= My EBT =

2011 song by Stanley Lafleur

"My EBT" is a 2011 hip-hop song performed by Stanley Lafleur under the alias "Mr. EBT". The song laments what can be done with an Electronic Benefit Transfer card (used for social service/public assistance benefits in the United States), part of the welfare system.

The song and its video became controversial, especially among conservative pundits, who considered the song a glorification of the country's welfare system, even though it was a parody.

==Content==
The lyrics of "My EBT" are based on real-life examples of welfare abuse that Lafleur had witnessed first-hand. The song laments a person using their sister's E.B.T. card (which is considered to be a fraudulent and hence also abusive use of the card) to acquire a large array of junk food (mostly potato chips and soft drinks) from various stores ("never going hungry, swiping all day"), and attempting to, but failing to also purchase marijuana and alcohol on the card as well. As an excuse for the actions, the song also states that it is okay because "it's an E.B.T., it ain't food stamps."

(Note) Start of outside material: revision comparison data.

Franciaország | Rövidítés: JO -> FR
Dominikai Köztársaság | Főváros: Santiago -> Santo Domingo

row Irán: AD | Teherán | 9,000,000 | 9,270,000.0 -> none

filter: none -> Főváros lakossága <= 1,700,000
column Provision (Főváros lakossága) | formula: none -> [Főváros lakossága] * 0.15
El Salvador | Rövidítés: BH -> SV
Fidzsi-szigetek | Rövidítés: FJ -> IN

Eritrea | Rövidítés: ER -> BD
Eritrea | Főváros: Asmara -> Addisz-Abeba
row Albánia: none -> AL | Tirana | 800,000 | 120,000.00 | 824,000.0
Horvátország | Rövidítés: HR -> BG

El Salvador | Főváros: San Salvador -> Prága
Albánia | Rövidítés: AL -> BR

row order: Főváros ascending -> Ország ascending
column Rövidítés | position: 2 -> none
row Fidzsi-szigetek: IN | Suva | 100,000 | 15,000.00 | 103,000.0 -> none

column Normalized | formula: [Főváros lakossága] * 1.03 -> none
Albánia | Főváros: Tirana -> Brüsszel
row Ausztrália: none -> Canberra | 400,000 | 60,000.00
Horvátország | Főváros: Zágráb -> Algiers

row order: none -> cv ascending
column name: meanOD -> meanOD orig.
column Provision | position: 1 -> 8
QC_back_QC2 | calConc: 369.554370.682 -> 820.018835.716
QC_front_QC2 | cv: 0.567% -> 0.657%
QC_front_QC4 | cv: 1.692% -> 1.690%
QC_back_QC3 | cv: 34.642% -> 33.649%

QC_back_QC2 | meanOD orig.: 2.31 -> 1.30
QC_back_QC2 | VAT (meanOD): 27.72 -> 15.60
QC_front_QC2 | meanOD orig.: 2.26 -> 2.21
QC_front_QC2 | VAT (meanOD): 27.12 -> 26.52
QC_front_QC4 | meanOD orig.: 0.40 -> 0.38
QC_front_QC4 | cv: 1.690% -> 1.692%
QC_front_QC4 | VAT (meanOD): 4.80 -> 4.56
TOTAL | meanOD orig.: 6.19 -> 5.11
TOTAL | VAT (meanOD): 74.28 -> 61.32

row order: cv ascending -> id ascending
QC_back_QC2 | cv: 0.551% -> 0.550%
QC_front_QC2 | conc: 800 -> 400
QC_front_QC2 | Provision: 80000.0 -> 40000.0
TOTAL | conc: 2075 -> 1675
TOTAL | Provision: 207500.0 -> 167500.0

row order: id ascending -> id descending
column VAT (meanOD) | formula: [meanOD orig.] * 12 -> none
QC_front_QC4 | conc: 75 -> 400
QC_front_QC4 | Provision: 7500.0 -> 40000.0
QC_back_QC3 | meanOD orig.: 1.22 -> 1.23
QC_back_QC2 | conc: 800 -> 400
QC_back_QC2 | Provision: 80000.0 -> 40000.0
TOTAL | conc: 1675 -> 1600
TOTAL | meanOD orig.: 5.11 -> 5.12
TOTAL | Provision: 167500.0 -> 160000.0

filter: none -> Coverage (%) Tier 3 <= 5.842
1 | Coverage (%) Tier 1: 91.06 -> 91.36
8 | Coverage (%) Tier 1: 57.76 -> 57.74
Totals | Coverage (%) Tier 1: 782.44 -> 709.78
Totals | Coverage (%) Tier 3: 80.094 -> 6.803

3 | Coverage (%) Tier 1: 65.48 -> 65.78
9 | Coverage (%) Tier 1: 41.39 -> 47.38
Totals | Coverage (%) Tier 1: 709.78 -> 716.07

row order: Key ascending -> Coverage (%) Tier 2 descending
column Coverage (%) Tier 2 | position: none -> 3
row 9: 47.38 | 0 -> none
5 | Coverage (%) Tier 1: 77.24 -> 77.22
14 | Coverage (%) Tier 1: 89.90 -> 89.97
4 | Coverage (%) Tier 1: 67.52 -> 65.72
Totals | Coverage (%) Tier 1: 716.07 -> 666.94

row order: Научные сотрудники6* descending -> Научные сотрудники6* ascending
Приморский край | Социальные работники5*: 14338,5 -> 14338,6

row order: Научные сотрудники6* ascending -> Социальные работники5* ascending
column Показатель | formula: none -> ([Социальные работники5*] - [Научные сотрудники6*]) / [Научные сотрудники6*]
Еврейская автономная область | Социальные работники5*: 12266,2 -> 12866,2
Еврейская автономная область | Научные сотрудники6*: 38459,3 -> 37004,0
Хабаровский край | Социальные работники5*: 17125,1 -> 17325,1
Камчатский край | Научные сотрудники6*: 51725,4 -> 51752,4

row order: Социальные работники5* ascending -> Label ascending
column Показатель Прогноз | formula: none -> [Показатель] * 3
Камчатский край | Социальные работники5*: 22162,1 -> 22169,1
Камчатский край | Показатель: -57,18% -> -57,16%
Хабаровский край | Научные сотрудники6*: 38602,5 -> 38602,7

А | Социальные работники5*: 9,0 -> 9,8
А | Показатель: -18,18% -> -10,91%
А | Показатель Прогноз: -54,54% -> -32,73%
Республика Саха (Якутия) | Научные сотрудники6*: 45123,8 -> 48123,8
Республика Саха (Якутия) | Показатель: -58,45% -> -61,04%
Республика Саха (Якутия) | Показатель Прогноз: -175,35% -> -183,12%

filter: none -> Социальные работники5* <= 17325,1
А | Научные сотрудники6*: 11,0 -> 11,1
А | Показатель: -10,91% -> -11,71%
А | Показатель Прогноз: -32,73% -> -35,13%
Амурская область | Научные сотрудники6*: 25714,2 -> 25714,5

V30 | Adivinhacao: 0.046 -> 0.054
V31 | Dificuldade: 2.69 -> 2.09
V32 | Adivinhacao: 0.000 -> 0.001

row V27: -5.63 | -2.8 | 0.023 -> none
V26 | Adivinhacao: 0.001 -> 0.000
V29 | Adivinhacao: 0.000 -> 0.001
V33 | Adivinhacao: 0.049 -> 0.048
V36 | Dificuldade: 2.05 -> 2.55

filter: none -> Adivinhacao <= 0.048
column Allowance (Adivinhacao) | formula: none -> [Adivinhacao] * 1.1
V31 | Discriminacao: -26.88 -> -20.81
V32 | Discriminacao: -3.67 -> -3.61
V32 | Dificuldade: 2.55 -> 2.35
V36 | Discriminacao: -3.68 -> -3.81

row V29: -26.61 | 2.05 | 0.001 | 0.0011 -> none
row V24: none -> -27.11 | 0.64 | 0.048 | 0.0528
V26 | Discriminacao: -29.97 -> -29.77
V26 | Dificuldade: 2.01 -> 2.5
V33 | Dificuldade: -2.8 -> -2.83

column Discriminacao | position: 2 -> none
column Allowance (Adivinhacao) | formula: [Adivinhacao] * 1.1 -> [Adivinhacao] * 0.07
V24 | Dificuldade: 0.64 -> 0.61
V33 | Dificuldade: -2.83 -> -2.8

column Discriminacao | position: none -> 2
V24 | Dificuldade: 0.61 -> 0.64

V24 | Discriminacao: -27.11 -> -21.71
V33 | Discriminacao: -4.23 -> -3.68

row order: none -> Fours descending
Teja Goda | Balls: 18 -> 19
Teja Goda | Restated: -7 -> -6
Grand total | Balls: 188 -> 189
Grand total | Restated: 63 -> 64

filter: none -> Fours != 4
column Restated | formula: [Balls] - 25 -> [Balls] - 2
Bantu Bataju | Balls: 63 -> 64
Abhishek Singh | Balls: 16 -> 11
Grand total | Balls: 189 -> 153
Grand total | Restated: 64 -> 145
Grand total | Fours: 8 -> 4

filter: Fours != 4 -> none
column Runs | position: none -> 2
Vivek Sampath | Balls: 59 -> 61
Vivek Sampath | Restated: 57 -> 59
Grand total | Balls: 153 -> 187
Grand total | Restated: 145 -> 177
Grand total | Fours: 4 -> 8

The song was also accompanied by a music video posted on YouTube, which featured Lafleur going around to various stores to purchase junk food using an E.B.T. card, much like what is described in the song itself.

==Reception==
The song gained attention when its music video was posted by the Drudge Report. Numerous conservative commentators and websites criticized the song and video, complaining that the video "celebrat[ed] the pure coolness of any and all things gotten for nothing", and glorified welfare. Ben Shapiro criticized the song by evoking racist imagery and stating that the rapper is "the sort of leech who is bankrupting our society."

In response to the criticism, Lefleur defended the video by saying that the song and video represented the problems with the E.B.T. system and people who abuse it, described as being people who "[rub] the benefit card in the face of taxpayers" (as he portrayed himself doing in the video), thus denying help to those who really need it the most.